L’Union progressiste le Renouveau (Up-R) a tranché pour combler la vacance du pouvoir au sein de la municipalité, chef-lieu du département du Plateau. Liamidi Odouchinan prend officiellement les rênes de la commune, succédant à un prédécesseur appelé à des responsabilités nationales au sein de l’appareil d’État.

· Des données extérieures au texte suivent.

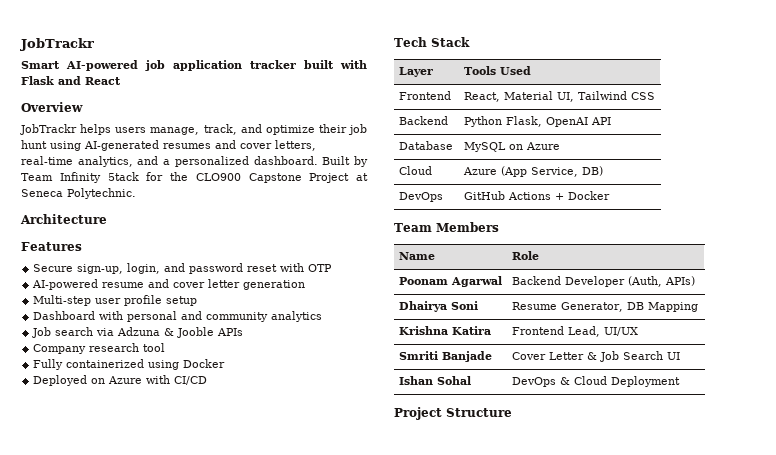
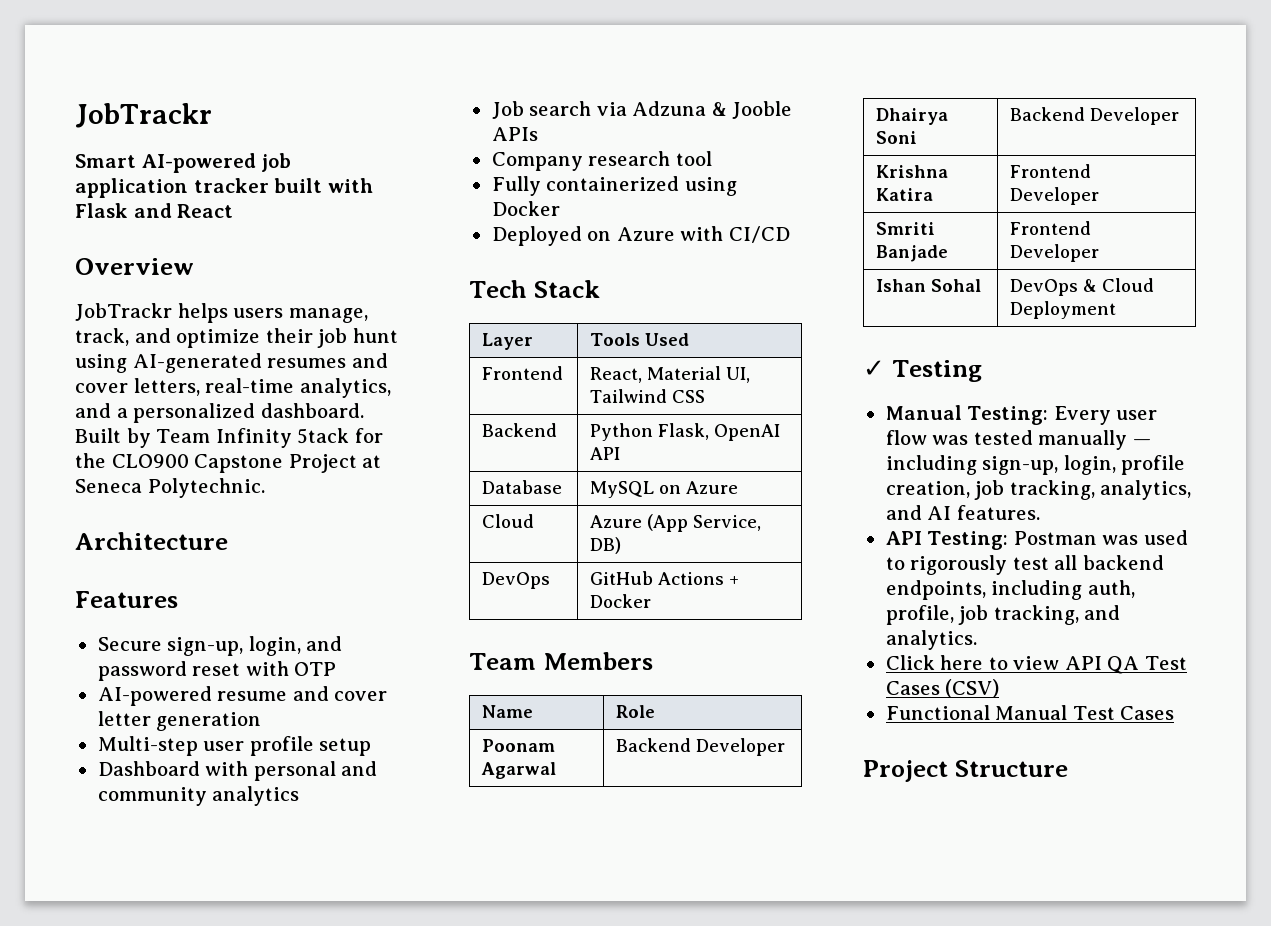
- Poonam Agarwal | Backend Developer (Auth, APIs)
+ Poonam Agarwal | Backend Developer
- Dhairya Soni | Resume Generator, DB Mapping
+ Dhairya Soni | Backend Developer
- Krishna Katira | Frontend Lead, UI/UX
+ Krishna Katira | Frontend Developer
- Smriti Banjade | Cover Letter & Job Search UI
+ Smriti Banjade | Frontend Developer
+ ✓ Testing
+ Manual Testing: Every user flow was tested manually — including sign-up, login, profile creation, job tracking, analytics, and AI features.
+ API Testing: Postman was used to rigorously test all backend endpoints, including auth, profile, job tracking, and analytics.
+ Click here to view API QA Test Cases (CSV)
+ Functional Manual Test Cases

Une succession consécutive au remaniement ministériel

L’ascension de Liamidi Odouchinan s’inscrit dans la suite logique des répercussions du dernier mouvement gouvernemental. Le poste de premier magistrat de Pobè était en effet resté vacant depuis le 24 mai dernier, date à laquelle l’ancien maire, Clément Koutchadé, a été promu ministre de l’Enseignement secondaire lors de la formation du gouvernement de Romuald Wadagni.

Conformément aux dispositions légales et aux textes en vigueur régissant les collectivités locales au Bénin, le processus de remplacement a été rigoureusement respecté pour assurer la continuité du service public.

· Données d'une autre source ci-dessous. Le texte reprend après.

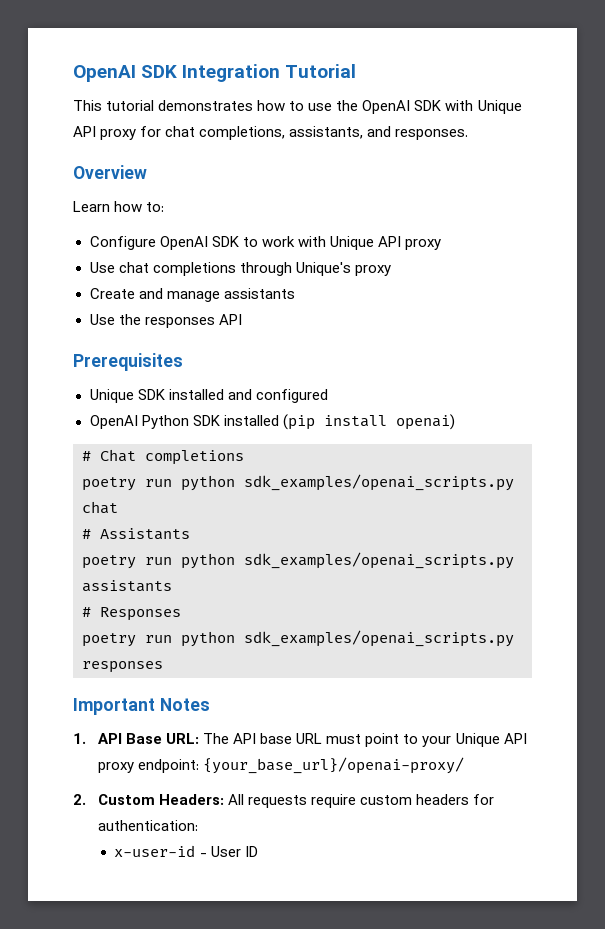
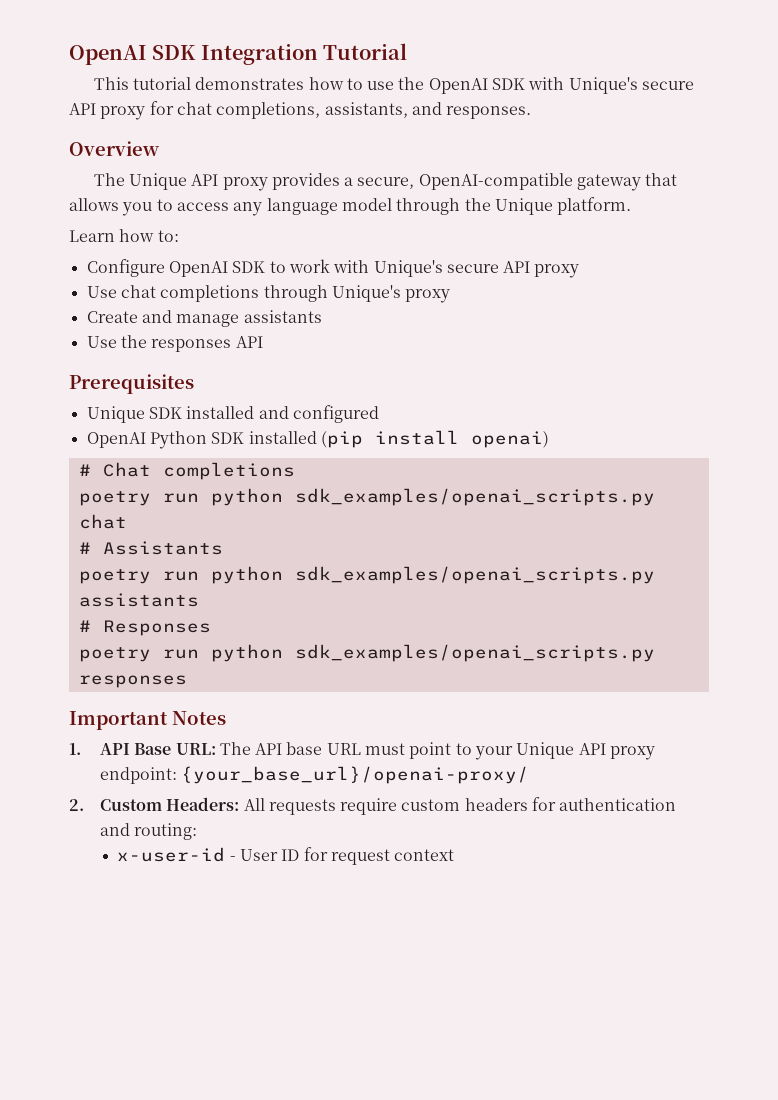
- This tutorial demonstrates how to use the OpenAI SDK with Unique API proxy for chat completions, assistants, and responses.
+ This tutorial demonstrates how to use the OpenAI SDK with Unique's secure API proxy for chat completions, assistants, and responses.
+ The Unique API proxy provides a secure, OpenAI-compatible gateway that allows you to access any language model through the Unique platform.
- Configure OpenAI SDK to work with Unique API proxy
+ Configure OpenAI SDK to work with Unique's secure API proxy
- 2. Custom Headers: All requests require custom headers for authentication:
+ 2. Custom Headers: All requests require custom headers for authentication and routing:
- x-user-id - User ID
+ x-user-id - User ID for request context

De chef de cabinet à premier magistrat : un parcours de confiance

L’accès de Liamidi Odouchinan au fauteuil de maire repose sur une mécanique institutionnelle et politique bien huilée. En tant que suppléant direct, cet enseignant à la retraite fait une entrée remarquée au sein du conseil communal. Un terrain qu’il connaît particulièrement bien pour avoir officié comme chef de cabinet de la mairie, une fonction à laquelle Clément Koutchadé l’avait lui-même positionné.

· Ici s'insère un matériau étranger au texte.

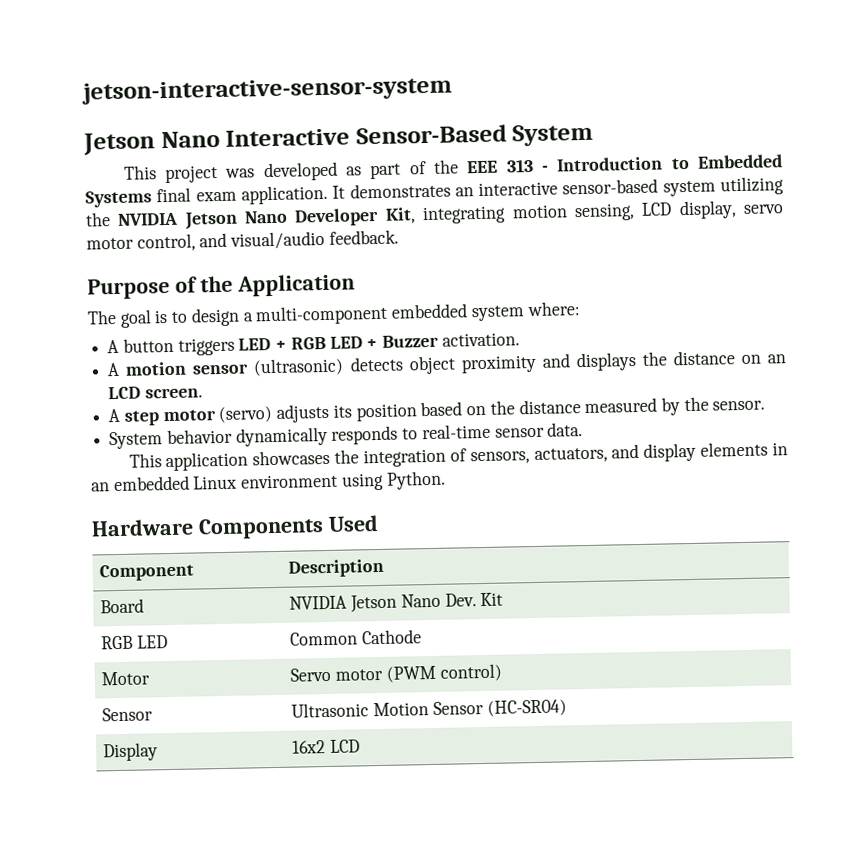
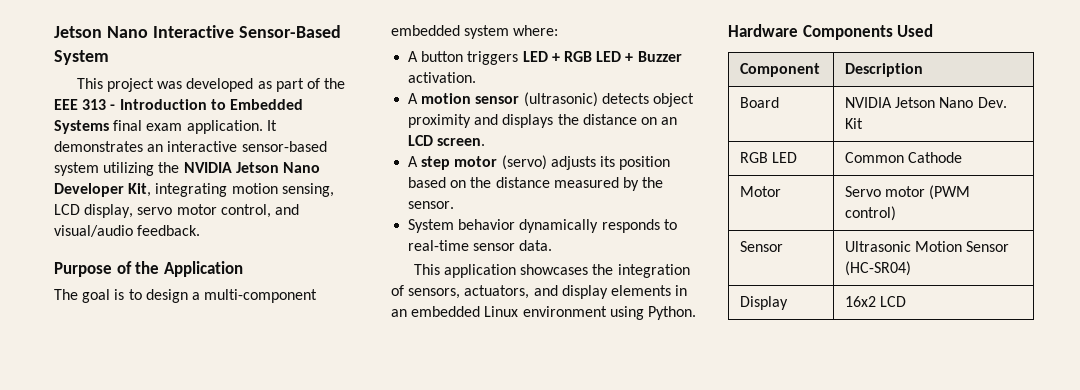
- jetson-interactive-sensor-system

Au-delà de la stricte conformité légale, le nouveau maire bénéficie d’un adoubement politique stratégique. Sa désignation par les instances de son parti, l’Union progressiste le Renouveau (Up-R), lui confère une double légitimité. Fort de cet ancrage politique et de sa connaissance des dossiers locaux, Liamidi Odouchinan s’installe confortablement à la tête de la commune de Pobè pour relever les défis de développement du territoire.